Les aminoacides aromatiques (L-phénylalanine, L-tyrosine et L-tryptophane) étant faiblement solubles dans le THF, nous décidons d’appliquer notre procédure de marquage catalysé aux RuNp@PVP sur leurs dérivés aminoesters : la L-tyrosine tert-butyl éther tert-butyl ester, la L-phénylalanine benzyl ester et le L-tryptophane benzyl ester.
Ces trois composés sont vendus sous forme de chlorhydrates par Aldrich et Bachem. Comme nous supposons que la coordination de l’atome d’azote sur le ruthénium est la condition primordiale pour la réaction d’échange H/D, nous réalisons un pré-traitement de ces réactifs commerciaux, par passage sur résine échangeuse d’ions Amberlyst A-21 afin d’obtenir les aminoesters sous forme d’amine libre (Figure 63).
Figures 63 : Pré-traitement des aminoesters commerciaux sur Amberlyst A-21. (a) Dissolution de l’aminoester dans le DCM et passage sur résine.

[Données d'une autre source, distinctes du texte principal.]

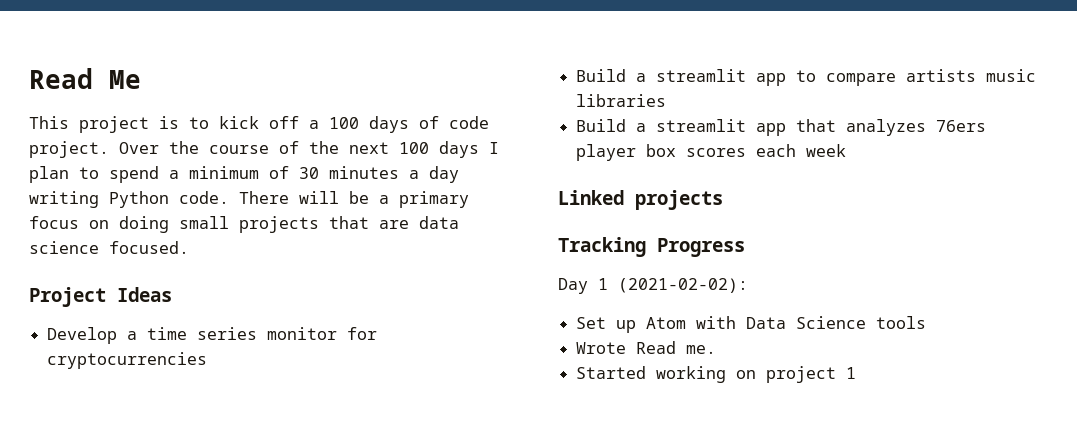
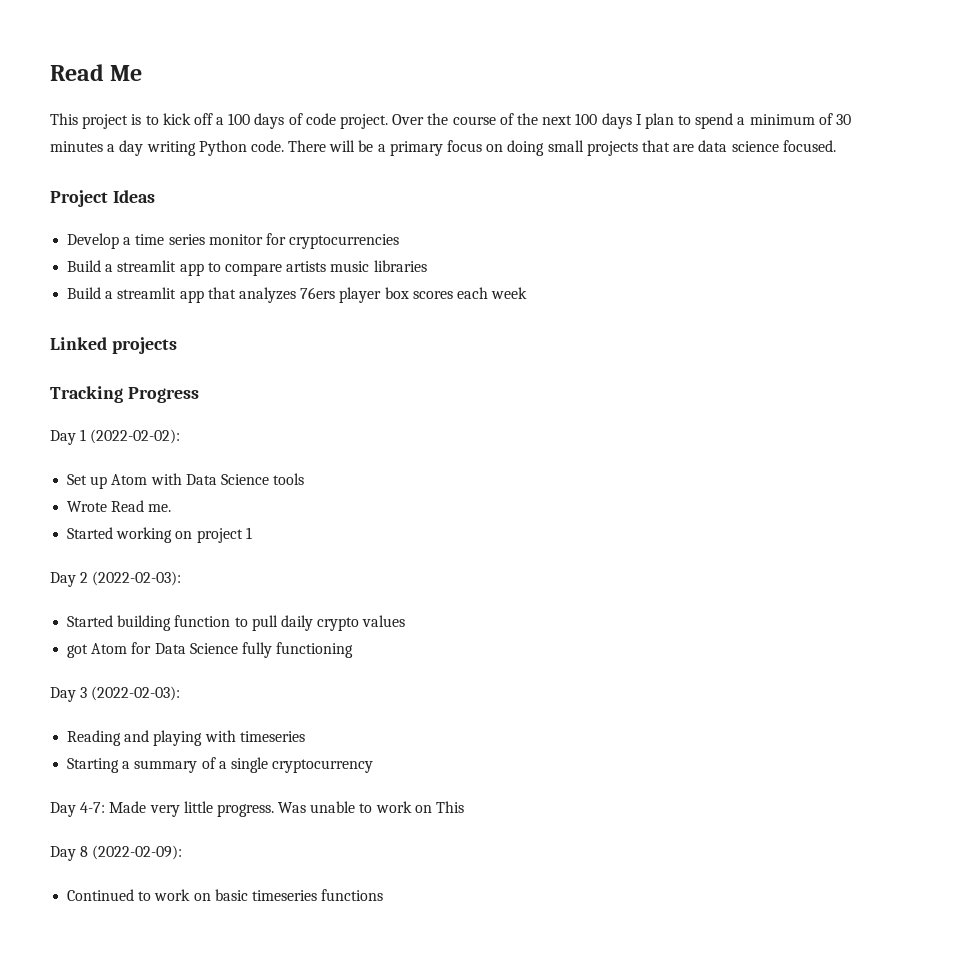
[618,278,748,293] (2021-02-02): -> [90,429,181,444] (2022-02-02):
(857, 373) none -> [50,571,182,587] [67,615,406,631] [67,642,354,658] [50,686,181,702] [67,730,305,746] [67,757,374,773] [50,801,465,817] [50,845,183,861] [67,889,384,901] // Day 2 (2022-02-03): // Started building function to pull daily crypto values // got Atom for Data Science fully functioning // Day 3 (2022-02-03): // Reading and playing with timeseries // Starting a summary of a single cryptocurrency // Day 4-7: Made very little progress. Was unable to work on This // Day 8 (2022-02-09): // Continued to work on basic timeseries functions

L’ion chlorure est fixé sur la résine. (b) Lavage de la résine au DCM et obtention de l’aminoester sous forme d’amine libre.
Les nanoparticules de ruthénium sont conservées en boîte à gant, sous atmosphère d’argon (O2 < 0,1 ppm). Toute manipulation des nanoparticules (synthèse et catalyse) a donc lieu soit en boîte à gants soit dans une verrerie Fischer&Porter (Figures 64).
Figures 64 : (a) Boîte à gants dans laquelle sont stockées les nanoparticules. (b) Bouteille Fischer&Porter dans laquelle a lieu la réaction de deutération.

Procédure de deutération des aminoesters catalysée par RuNP@PVP

La deutération est réalisée sur une solution de substrat (0,15 mmol) dans le THF ou le DMF (2 mL), en présence de RuNP@PVP, à 55 °C, sous pression de D2 (2 bar), pendant 36 heures.
Le mélange réactionnel est ensuite recueilli dans une seringue et filtré sur alumine ou résine échangeuse d’ions Dowex 50W-X8.
À l’issue de l’étape de marquage, l’aminoester est débenzylé ou hydrolysé pour donner l’aminoacide correspondant. L’incorporation en deutérium est quantifiée par deux méthodes complémentaires : la spectrométrie de masse et la RMN 1H. La diminution de l’intégration des signaux correspondant aux positions marquées comparée à l’intégration sur les signaux du spectre du composé de départ (non marqué) permet de déterminer l’enrichissement isotopique. Enfin, l’analyse HPLC avec une phase stationnaire chirale permet de déterminer l’excès énantiomérique, par comparaison des chromatogrammes de l’aminoacide marqué et du mélange racémique commercial (50 % forme L + 50 % forme D).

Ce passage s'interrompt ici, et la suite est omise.